Version difference data:
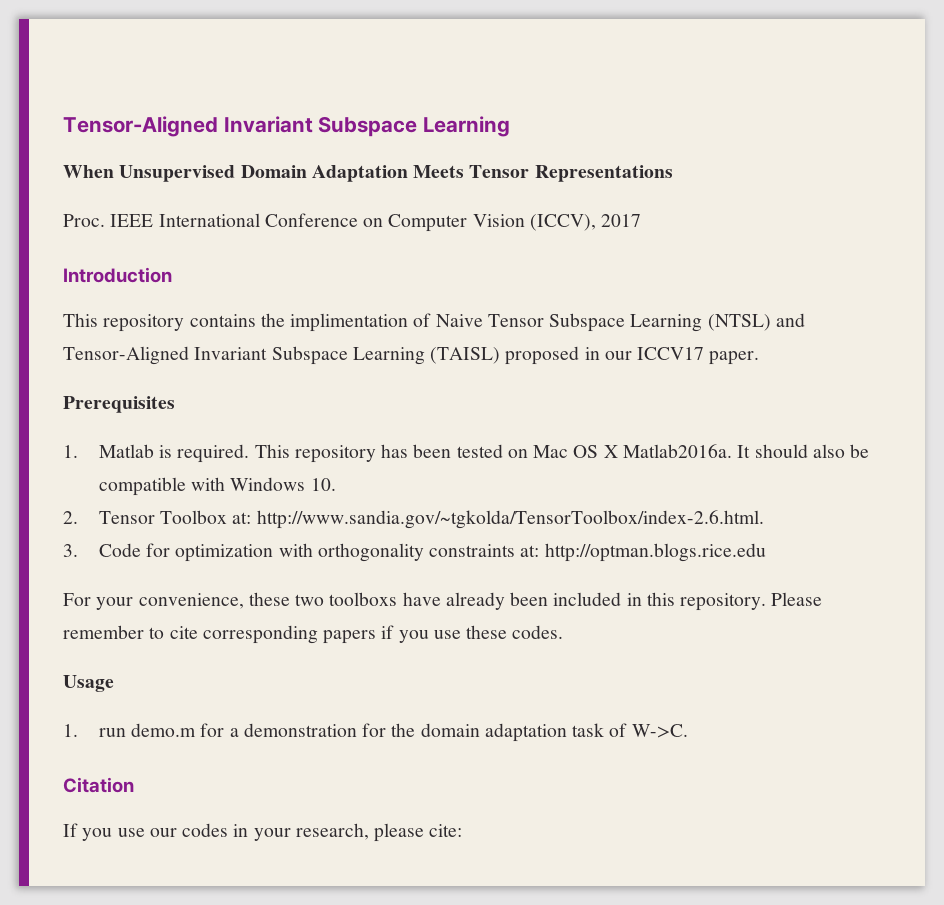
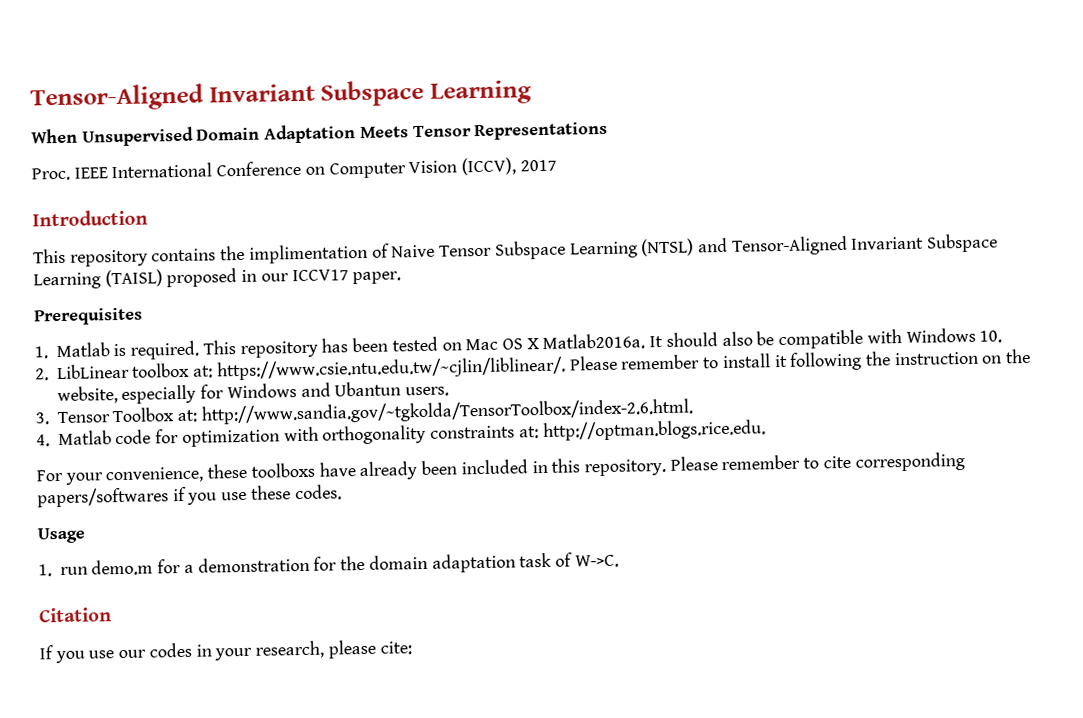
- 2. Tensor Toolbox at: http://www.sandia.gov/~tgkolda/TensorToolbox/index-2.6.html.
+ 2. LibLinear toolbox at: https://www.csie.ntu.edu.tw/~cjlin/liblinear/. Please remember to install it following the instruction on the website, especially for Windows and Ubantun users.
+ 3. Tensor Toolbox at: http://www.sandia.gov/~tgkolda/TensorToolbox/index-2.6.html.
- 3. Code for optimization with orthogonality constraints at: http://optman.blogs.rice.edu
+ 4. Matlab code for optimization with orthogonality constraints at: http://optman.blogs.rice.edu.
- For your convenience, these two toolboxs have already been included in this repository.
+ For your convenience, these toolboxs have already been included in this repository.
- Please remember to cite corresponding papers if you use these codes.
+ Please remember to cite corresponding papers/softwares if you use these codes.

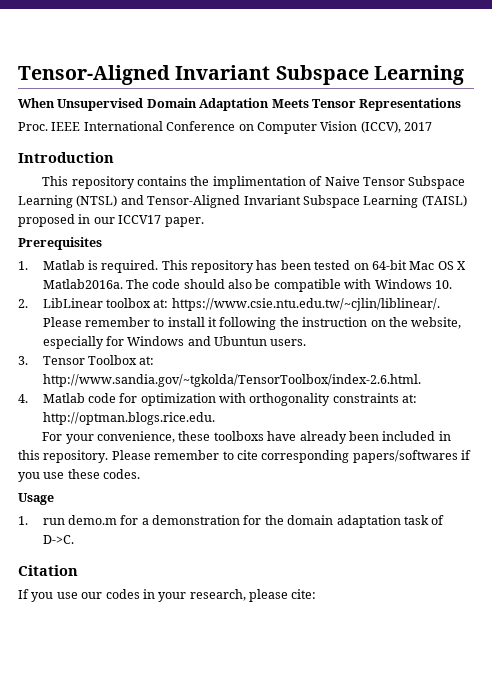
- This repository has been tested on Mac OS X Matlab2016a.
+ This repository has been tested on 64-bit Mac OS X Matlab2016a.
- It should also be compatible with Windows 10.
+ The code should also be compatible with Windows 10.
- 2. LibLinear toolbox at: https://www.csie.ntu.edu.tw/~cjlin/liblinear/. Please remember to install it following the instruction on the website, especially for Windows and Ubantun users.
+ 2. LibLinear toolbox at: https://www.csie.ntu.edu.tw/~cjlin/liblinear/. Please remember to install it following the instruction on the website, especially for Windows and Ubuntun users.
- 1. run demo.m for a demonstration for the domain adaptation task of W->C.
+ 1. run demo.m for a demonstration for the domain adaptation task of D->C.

**WORK INSTRUCTIONS:**
Output these and nothing else: the lines from the one holding "64-bit Mac OS X Matlab2016a." through the final line of the entries above, exactly as they appear.

**TASK ANSWER:**
+ This repository has been tested on 64-bit Mac OS X Matlab2016a.
- It should also be compatible with Windows 10.
+ The code should also be compatible with Windows 10.
- 2. LibLinear toolbox at: https://www.csie.ntu.edu.tw/~cjlin/liblinear/. Please remember to install it following the instruction on the website, especially for Windows and Ubantun users.
+ 2. LibLinear toolbox at: https://www.csie.ntu.edu.tw/~cjlin/liblinear/. Please remember to install it following the instruction on the website, especially for Windows and Ubuntun users.
- 1. run demo.m for a demonstration for the domain adaptation task of W->C.
+ 1. run demo.m for a demonstration for the domain adaptation task of D->C.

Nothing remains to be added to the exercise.